Friday, December 11, 2009

The pro-life movement and 'common liberal values'

Scholar Jon Shields (professor at Claremont McKenna College), who's not exactly pro-life but has become more sympathetic to our view in the course of his research, discusses the pro-life movement in an interview with the New Yorker (emphases added):
The pro-life cause has indeed resonated in a liberal, rights-oriented culture far more than other "culture-war" issues. ... Young Americans ... are suddenly less pro-choice than older Americans. ...

This development, however, is not as odd as it appears. I think the pro-life cause continues to inspire activists and cannot be dismissed by secular, socially liberal Americans precisely because it appeals to common liberal values that we all share [e.g., human equality]. ...

The liberalism at the heart of the pro-life campaign, however, is constantly distorted by a generation of scholars who have insisted the right-to-life movement is really about the preservation of traditional gender roles or male control over female sexuality. Such interpretations tend to ignore that the right-to-life movement regards itself as today's civil-rights movement. The failure to grasp this reality renders the passion and dedication of the pro-life movement almost impossible to comprehend.

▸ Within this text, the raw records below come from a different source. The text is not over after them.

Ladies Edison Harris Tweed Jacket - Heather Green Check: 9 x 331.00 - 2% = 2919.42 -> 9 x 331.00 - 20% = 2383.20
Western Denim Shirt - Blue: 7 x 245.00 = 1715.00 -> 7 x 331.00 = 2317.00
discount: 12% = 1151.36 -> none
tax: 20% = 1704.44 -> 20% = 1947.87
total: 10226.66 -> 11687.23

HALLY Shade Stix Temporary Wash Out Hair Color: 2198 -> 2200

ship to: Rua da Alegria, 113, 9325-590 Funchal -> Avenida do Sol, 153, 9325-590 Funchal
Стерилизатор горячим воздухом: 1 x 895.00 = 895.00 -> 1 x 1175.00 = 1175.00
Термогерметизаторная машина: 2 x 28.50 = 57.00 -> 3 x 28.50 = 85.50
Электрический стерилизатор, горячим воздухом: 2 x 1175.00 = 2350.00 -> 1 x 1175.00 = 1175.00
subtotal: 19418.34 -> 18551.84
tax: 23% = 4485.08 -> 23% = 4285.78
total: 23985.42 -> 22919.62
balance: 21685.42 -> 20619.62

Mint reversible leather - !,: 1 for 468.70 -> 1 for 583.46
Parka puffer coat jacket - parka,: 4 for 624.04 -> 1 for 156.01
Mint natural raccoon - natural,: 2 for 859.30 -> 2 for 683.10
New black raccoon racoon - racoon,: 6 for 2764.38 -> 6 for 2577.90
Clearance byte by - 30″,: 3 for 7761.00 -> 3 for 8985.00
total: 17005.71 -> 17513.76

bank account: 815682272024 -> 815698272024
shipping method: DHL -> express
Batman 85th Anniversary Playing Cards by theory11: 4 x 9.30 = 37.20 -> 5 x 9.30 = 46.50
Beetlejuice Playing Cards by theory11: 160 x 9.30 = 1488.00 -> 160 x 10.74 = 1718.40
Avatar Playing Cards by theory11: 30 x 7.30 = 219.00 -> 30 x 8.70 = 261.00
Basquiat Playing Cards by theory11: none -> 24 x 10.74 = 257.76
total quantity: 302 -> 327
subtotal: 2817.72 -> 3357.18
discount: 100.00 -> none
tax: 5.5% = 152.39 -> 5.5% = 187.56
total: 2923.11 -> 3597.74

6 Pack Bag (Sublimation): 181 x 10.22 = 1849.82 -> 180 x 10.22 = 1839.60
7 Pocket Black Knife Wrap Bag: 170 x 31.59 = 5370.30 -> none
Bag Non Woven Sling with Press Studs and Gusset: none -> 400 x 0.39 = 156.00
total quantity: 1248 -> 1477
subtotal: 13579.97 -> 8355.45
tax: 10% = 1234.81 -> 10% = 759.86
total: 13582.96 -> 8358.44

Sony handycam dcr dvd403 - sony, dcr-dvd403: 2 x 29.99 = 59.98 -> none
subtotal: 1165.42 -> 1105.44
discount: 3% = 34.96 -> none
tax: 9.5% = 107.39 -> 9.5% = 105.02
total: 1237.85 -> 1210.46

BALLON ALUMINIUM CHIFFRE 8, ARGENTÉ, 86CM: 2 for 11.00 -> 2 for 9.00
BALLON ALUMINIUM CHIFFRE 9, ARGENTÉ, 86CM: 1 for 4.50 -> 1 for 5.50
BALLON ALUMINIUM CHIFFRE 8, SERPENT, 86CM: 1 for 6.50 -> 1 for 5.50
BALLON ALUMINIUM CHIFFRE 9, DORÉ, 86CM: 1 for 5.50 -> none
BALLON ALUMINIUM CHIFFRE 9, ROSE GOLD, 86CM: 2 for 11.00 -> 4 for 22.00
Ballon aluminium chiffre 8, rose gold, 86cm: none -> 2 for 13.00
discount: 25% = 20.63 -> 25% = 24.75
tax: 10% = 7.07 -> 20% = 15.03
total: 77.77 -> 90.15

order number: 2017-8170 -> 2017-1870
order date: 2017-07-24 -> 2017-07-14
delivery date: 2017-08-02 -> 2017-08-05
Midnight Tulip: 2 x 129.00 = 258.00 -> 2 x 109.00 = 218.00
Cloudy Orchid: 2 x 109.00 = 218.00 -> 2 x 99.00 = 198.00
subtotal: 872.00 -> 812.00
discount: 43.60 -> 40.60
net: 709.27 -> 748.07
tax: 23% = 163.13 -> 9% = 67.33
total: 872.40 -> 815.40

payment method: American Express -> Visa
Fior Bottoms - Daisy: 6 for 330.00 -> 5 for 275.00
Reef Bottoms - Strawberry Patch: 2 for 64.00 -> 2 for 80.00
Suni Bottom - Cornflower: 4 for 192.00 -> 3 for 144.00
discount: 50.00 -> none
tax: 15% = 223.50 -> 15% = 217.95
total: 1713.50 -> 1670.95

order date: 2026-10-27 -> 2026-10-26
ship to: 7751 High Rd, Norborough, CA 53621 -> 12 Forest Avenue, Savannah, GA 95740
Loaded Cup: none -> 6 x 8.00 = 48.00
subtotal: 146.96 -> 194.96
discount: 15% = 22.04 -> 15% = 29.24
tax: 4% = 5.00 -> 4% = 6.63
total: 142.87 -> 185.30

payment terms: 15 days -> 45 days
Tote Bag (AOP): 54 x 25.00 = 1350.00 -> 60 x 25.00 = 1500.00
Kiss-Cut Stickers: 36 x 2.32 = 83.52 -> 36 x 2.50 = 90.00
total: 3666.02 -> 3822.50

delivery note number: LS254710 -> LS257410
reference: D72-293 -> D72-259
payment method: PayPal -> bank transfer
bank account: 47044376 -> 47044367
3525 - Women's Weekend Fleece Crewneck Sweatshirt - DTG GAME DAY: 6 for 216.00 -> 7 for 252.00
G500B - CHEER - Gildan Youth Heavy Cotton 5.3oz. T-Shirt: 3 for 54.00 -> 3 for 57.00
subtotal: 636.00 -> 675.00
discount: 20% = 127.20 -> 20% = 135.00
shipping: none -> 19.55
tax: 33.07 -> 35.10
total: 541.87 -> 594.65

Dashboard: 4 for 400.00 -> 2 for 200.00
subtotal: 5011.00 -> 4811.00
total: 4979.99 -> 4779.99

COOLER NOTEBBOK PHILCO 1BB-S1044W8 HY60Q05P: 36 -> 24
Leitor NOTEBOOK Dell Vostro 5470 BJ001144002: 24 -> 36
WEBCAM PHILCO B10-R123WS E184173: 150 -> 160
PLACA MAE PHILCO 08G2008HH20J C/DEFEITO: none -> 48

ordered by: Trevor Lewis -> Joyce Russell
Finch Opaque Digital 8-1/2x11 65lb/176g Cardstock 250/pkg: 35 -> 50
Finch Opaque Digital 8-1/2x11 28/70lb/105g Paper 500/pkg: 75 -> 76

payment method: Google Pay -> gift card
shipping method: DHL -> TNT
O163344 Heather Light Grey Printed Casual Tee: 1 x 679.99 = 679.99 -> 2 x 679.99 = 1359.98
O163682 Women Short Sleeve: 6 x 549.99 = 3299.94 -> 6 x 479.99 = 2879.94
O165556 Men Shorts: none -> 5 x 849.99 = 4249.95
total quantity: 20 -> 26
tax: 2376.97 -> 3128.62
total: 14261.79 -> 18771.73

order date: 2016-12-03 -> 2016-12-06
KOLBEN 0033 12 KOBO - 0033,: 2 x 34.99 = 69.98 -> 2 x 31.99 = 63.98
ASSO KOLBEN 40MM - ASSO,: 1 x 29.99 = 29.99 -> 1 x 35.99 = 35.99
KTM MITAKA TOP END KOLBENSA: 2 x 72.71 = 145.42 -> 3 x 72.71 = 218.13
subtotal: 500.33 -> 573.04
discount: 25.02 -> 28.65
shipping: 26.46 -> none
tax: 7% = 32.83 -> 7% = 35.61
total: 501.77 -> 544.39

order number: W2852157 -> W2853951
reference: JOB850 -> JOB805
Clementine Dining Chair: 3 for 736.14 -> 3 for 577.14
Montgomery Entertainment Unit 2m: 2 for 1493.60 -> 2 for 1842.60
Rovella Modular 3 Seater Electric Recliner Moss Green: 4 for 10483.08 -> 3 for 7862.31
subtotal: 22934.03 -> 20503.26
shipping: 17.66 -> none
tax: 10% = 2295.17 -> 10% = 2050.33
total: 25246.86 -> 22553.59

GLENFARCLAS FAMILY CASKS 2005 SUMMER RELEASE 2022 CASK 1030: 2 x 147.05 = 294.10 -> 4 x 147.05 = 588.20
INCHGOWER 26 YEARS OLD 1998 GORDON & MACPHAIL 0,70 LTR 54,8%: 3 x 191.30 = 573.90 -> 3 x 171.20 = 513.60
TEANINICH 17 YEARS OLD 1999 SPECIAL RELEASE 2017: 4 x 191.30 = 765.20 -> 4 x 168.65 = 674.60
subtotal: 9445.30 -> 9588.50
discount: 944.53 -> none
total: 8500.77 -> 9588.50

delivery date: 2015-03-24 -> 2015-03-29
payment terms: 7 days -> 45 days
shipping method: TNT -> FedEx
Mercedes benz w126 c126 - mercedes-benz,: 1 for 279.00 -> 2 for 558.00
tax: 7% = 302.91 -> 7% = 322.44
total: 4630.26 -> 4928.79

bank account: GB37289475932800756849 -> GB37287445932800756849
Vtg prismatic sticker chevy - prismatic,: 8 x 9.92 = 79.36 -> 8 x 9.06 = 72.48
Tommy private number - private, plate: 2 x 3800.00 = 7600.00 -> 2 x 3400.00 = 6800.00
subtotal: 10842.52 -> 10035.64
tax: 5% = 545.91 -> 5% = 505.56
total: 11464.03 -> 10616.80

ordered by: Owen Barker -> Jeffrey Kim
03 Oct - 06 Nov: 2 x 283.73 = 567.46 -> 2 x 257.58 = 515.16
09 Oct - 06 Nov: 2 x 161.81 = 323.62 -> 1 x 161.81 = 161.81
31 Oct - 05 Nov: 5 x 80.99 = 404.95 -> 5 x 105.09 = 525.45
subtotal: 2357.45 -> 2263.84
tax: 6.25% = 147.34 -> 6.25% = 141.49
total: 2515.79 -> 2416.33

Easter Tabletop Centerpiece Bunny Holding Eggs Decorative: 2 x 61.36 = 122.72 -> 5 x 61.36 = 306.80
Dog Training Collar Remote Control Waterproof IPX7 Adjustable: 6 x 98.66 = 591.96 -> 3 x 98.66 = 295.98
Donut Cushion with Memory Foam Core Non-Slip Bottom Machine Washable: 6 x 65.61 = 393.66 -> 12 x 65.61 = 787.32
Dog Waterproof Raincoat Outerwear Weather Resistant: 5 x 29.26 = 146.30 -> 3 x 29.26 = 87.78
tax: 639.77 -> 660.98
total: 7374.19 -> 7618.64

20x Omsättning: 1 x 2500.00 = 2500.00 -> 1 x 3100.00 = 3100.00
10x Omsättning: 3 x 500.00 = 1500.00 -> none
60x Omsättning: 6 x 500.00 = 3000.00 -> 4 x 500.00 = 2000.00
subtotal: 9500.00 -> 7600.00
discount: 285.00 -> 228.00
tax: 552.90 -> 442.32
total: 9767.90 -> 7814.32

I believe that many scholars of abortion have resisted this conclusion because they find it difficult to entertain the possibility that these conservatives might be agents in progressive history. ...

On some level, I think most [pro-choice academics] understand that pro-lifers are raising serious human rights concerns. And on a surprising number of occasions, I've had liberal academics confess that their pro-life sympathies run quite deep.
About his own views, Shields says:
I was raised in a strongly pro-choice household and carried those views with me into my fieldwork. Doing this research, however, forced me to think through my beliefs in a more systematic way. I was exposed to thoughtful activists and images of aborted embryos that I always used to carefully avoid. So, somewhere along the way, I did become far more sympathetic to the moral claims of the pro-life movement than I even imagined when I began talking to activists. I suppose I was particularly moved by the claim that human organisms might have an intrinsic value independent of their characteristics. Above all, though, this work has left me with a deeper respect for the thoughtful partisans on both sides of this issue. Our best hope, in my humble opinion, is to continue deliberating about this issue.
This is refreshing, I think, coming from the pro-choice side of the debate. He is thinking clearly about the issue and sincerely looking to find the truth.